Mark Twain On His Dinner With Helen Keller
The following is an excerpt from the Autobiography of Mark Twain, Volume 2. It is a journal entry from January 17, 1901 about his dinner with Helen Keller.
"Helen Keller dined with us yesterday evening. She was accompanied by Mr. and Mrs. Macy.
Mrs. Macy became her first teacher in the neighborhood of twenty years ago, and has been at her side ever since. Helen Keller is the eighth wonder of the world; Mrs. Macy is the ninth.
Mrs. Macy’s achievement seems to me to easily throw all previous miracles into the shade and take the importance out of them.
Helen was a lump of clay, another Adam—deaf, dumb, blind, inert, dull, groping, almost insentient: Miss Sullivan blew the breath of intelligence into her and woke the clay to life.
But there the parallel ends. From that point onward there is no twin-ship between Adam and Helen; in fact the twin-ship does not reach quite that far, for neither light nor intelligence was blown into Adam’s clay, but only the breath of physical life. Adam began his career without an intellect, and there is no evidence that he ever acquired one. Helen is quite a different kind of Adam. She was born with a fine mind and a bright wit, and by help of Miss Sullivan’s amazing gifts as a teacher this mental endowment has been developed until the result is what we see to-day: a stone deaf, dumb, and blind girl who is equipped with a wide and various and complete university education—a wonderful creature who sees without eyes, hears without ears, and speaks with dumb lips.
She stands alone in history. it has taken all the ages to produce a Helen Keller—and a Miss Sullivan. The names belong together; without Miss Sullivan there had been no Helen Keller.
At dinner the stream of conversation flowed gaily along without let or hindrance, the deaf, dumb, and blind girl taking her full share in it, and contributing her full share of jest and repartee and laughter.
Every remark made was reported to Helen by Mrs. Macy with the fingers of one hand, and so rapidly that by the time the utterer of it had reached his last word, Mrs. Macy had delivered that word into Helen’s hand, so there was no waiting, there were no intervals. This is a wonderful thing, for the reason that Mrs. Macy does not use shorthand forms, but spells each word out. Her fingers have to move as swiftly as do the fingers of a pianist. The eye of the witness is not quick enough to follow their movements.
Helen’s talk sparkles. She is unusually quick and bright. The person who fires off smart felicities seldom has the luck to hit her in a dumb place; she is almost certain to send back as good as she gets, and almost as certainly with an improvement added.
I had not met her for a long time. in the meantime, she has become a woman. By this I mean that whereas formerly she lived in a world which was unreal—a sort of half world, a moon with only its bright and beautiful side presented to her, and its dark and repulsive side concealed from her—I think she now lives in the world that the rest of us know. I think that this is not wholly a guess. I seemed to notice evidences all along that it is a fact. I think she is not now the Helen Keller whom Susan Coolidge knew, and about whom she wrote, with such subtle pathos and charm:
Behind her triple prison-bars shut in She sits, the whitest soul on earth to-day.
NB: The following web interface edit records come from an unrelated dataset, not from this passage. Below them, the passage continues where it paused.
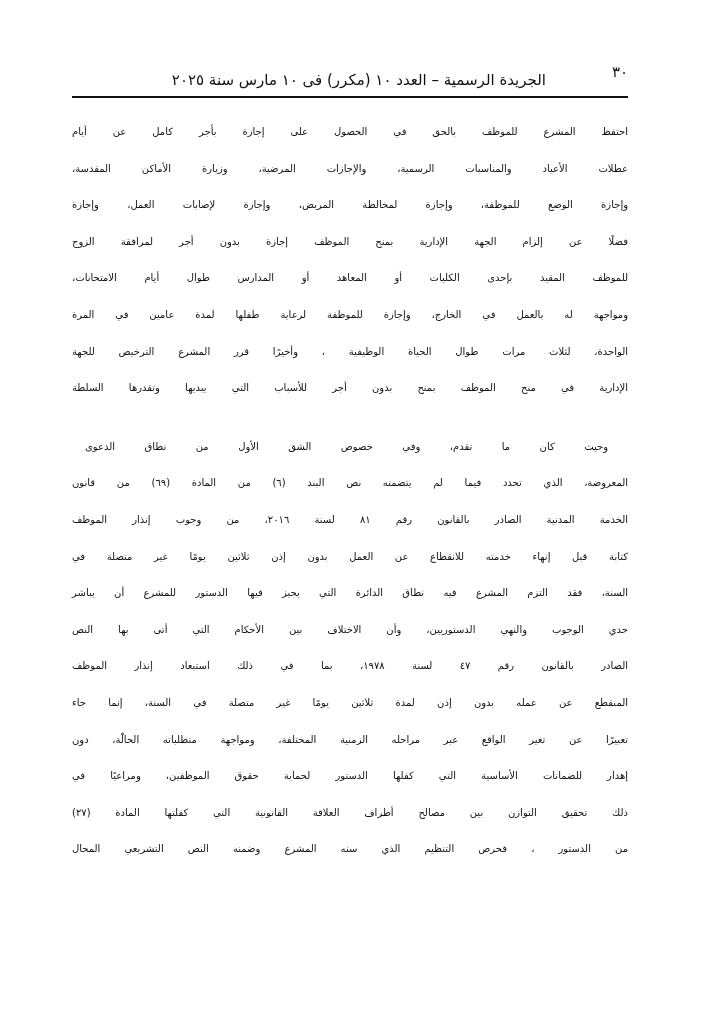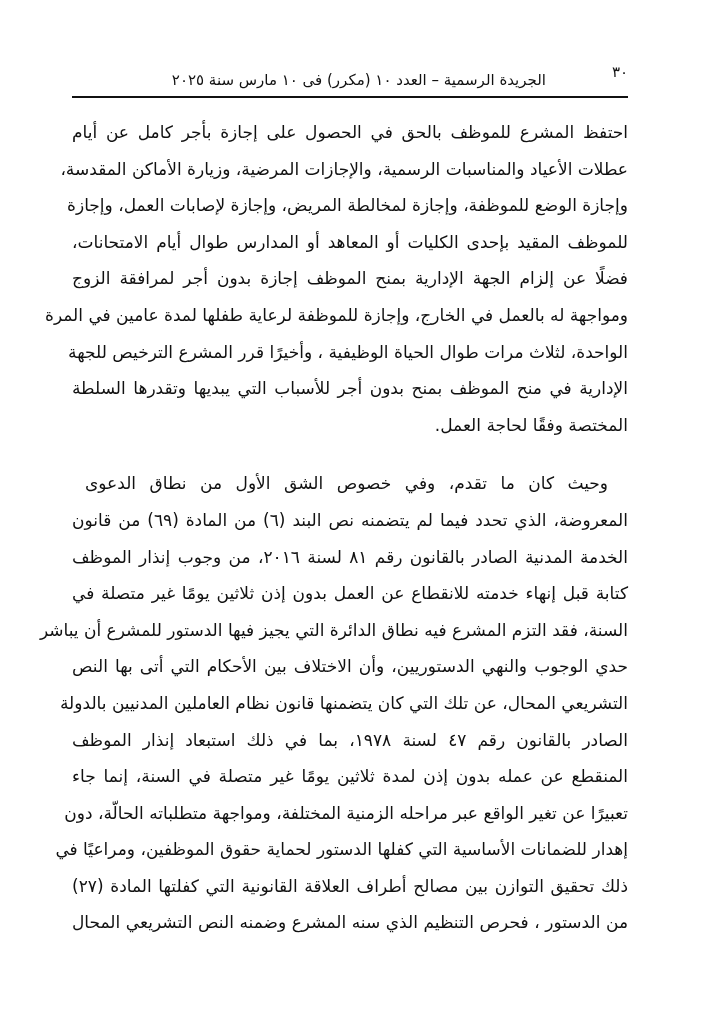--- a/index.html
+++ b/index.html
@@ -61,7 +61,7 @@
       display: block;
       height: 36.6px;
       line-height: 36.6px;
-      font-size: 17px;
+      font-size: 10px;
       white-space: nowrap;
       text-align: justify;
       text-align-last: justify;

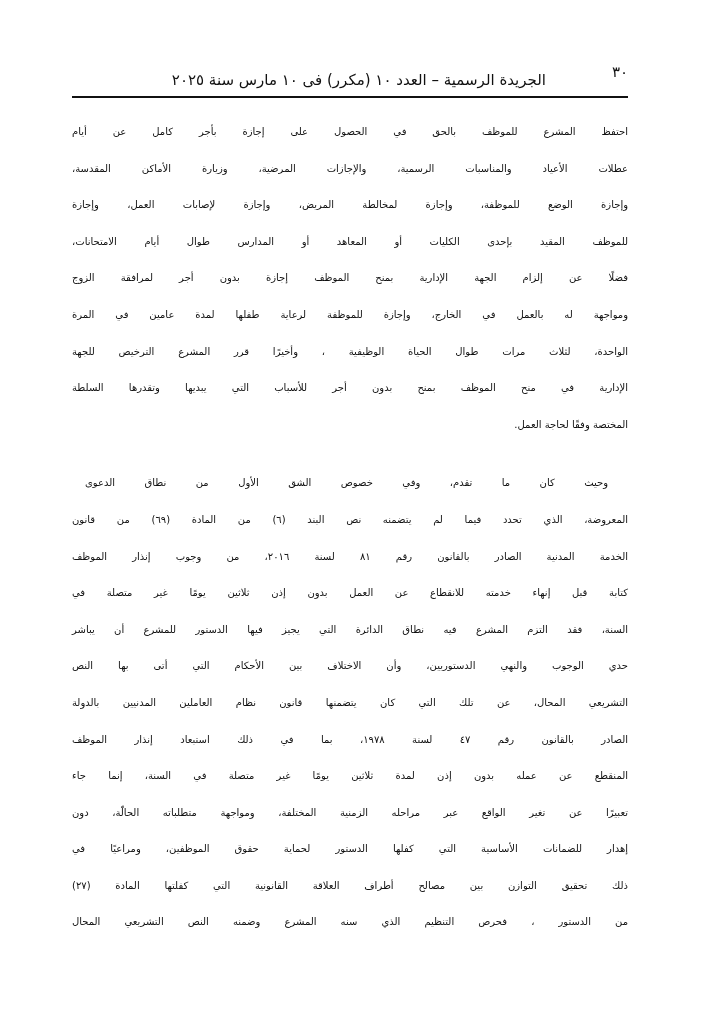--- a/index.html
+++ b/index.html
@@ -95,8 +95,8 @@
       <span class="line">احتفظ المشرع للموظف بالحق في الحصول على إجازة بأجر كامل عن أيام</span>
       <span class="line">عطلات الأعياد والمناسبات الرسمية، والإجازات المرضية، وزيارة الأماكن المقدسة،</span>
       <span class="line">وإجازة الوضع للموظفة، وإجازة لمخالطة المريض، وإجازة لإصابات العمل، وإجازة</span>
+      <span class="line">فضلًا عن إلزام الجهة الإدارية بمنح الموظف إجازة بدون أجر لمرافقة الزوج</span>
       <span class="line">للموظف المقيد بإحدى الكليات أو المعاهد أو المدارس طوال أيام الامتحانات،</span>
-      <span class="line">فضلًا عن إلزام الجهة الإدارية بمنح الموظف إجازة بدون أجر لمرافقة الزوج</span>
       <span class="line">ومواجهة له بالعمل في الخارج، وإجازة للموظفة لرعاية طفلها لمدة عامين في المرة</span>
       <span class="line">الواحدة، لثلاث مرات طوال الحياة الوظيفية ، وأخيرًا قرر المشرع الترخيص للجهة</span>
       <span class="line">الإدارية في منح الموظف بمنح بدون أجر للأسباب التي يبديها وتقدرها السلطة</span>

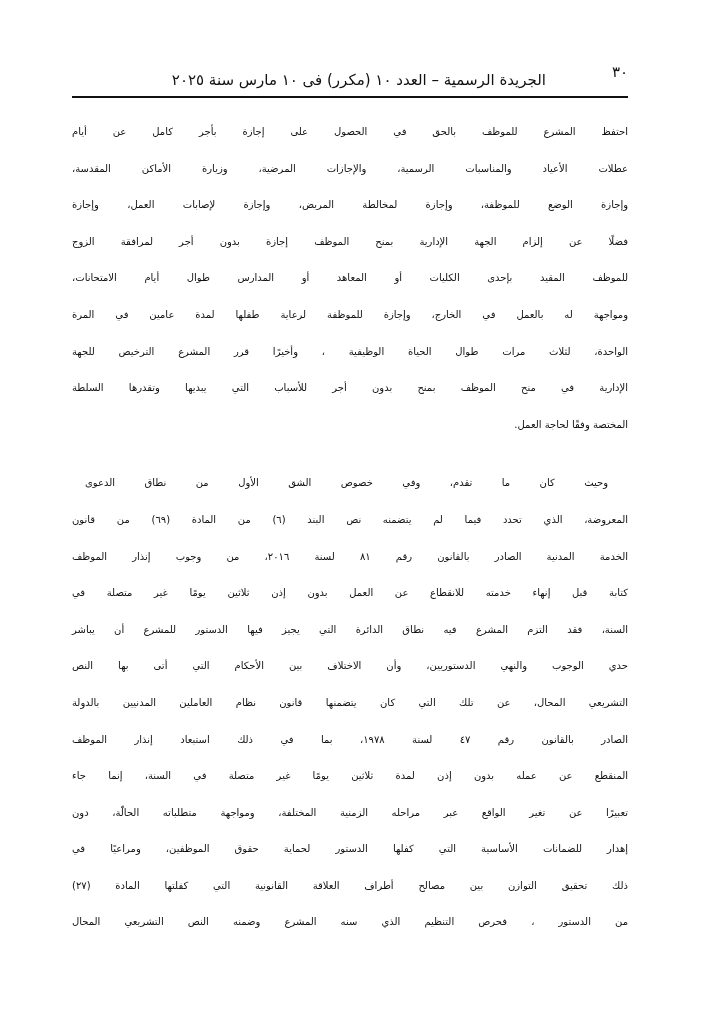--- a/index.html
+++ b/index.html
@@ -100,7 +100,6 @@
       <span class="line">ومواجهة له بالعمل في الخارج، وإجازة للموظفة لرعاية طفلها لمدة عامين في المرة</span>
       <span class="line">الواحدة، لثلاث مرات طوال الحياة الوظيفية ، وأخيرًا قرر المشرع الترخيص للجهة</span>
       <span class="line">الإدارية في منح الموظف بمنح بدون أجر للأسباب التي يبديها وتقدرها السلطة</span>
-      <span class="line last">المختصة وفقًا لحاجة العمل.</span>
     </div>
 
     <div class="para-gap"></div>

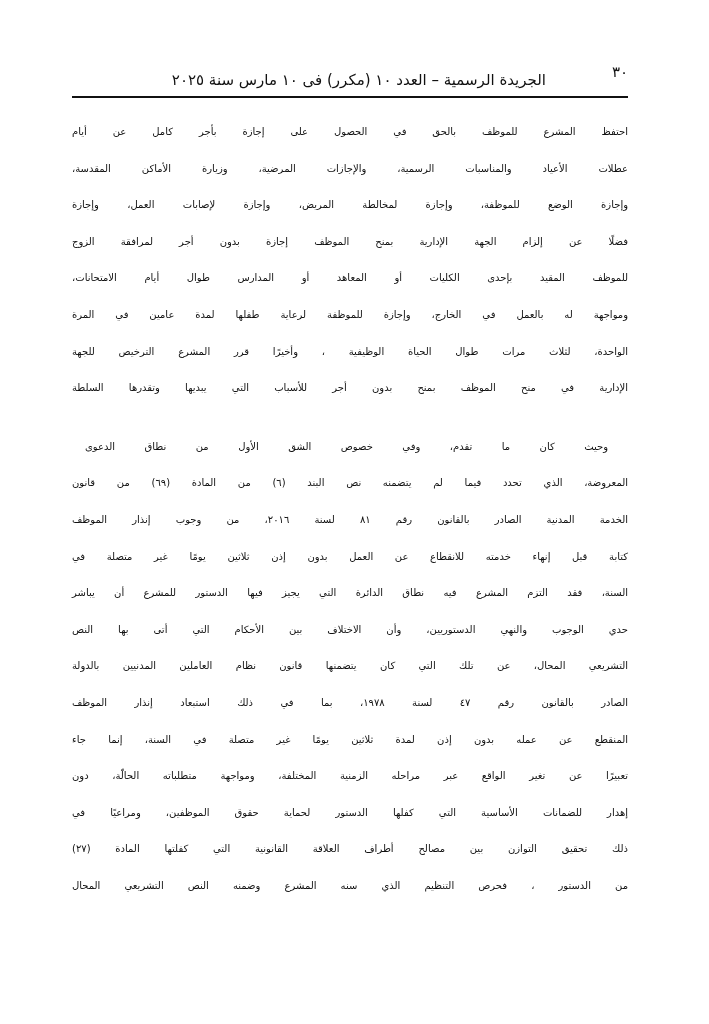--- a/index.html
+++ b/index.html
@@ -111,7 +111,6 @@
       <span class="line">كتابة قبل إنهاء خدمته للانقطاع عن العمل بدون إذن ثلاثين يومًا غير متصلة في</span>
       <span class="line">السنة، فقد التزم المشرع فيه نطاق الدائرة التي يجيز فيها الدستور للمشرع أن يباشر</span>
       <span class="line">حدي الوجوب والنهي الدستوريين، وأن الاختلاف بين الأحكام التي أتى بها النص</span>
-      <span class="line">التشريعي المحال، عن تلك التي كان يتضمنها قانون نظام العاملين المدنيين بالدولة</span>
       <span class="line">الصادر بالقانون رقم ٤٧ لسنة ١٩٧٨، بما في ذلك استبعاد إنذار الموظف</span>
       <span class="line">المنقطع عن عمله بدون إذن لمدة ثلاثين يومًا غير متصلة في السنة، إنما جاء</span>
       <span class="line">تعبيرًا عن تغير الواقع عبر مراحله الزمنية المختلفة، ومواجهة متطلباته الحالّة، دون</span>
No shadowing stain, no whispered hint of sin, into that sanctuary finds the way.
That was all true in those earlier days. When I first knew Helen she was fourteen years old, and up to that time all soiling and sorrowful and unpleasant things had been carefully kept from her. The word death was not in her vocabulary, nor the word grave. She was indeed “the whitest soul on earth”—the poet’s words had said the truth.
“To her mind—The world is not the sordid world we know; it is a happy and benignant spot where kindness reigns, and jealousy is not.”
I am sure she has lost that gracious world, and now inhabits the one we all know—and deplore. The poet’s description of Helen’s face is vivid, and as exactly true as it is vivid:
Like a strange alabaster mask her face, Rayless and sightless, set in patience dumb, until like quick electric currents come the signals of life into her lonely place; Then, like a lamp just lit, an inward gleam flashes within the mask’s opacity, the features glow and dimple suddenly, and fun and tenderness and sparkle seem to irradiate the lines once dull and blind, while the white slender fingers reach and cling with quick imploring gestures, questioning the mysteries and the meanings.
Seen once, the moving and eloquent play of emotion in her face is forever unforgettable. I have not seen the like of it in any other face, and shall not, I know. One would suppose that delicate sound vibrations could not reach her save through some very favorable medium—like wood, for instance—but it is not so. Once yesterday evening, while she was sitting musing in a heavily tufted chair, my secretary began to play on the orchestrelle. Helen’s face flushed and brightened on the instant, and the waves of delighted emotion began to sweep across it. Her hands were resting upon the thick and cushion-like upholstery of her chair, but they sprang into action at once, like a conductor’s, and began to beat the time and follow the rhythm."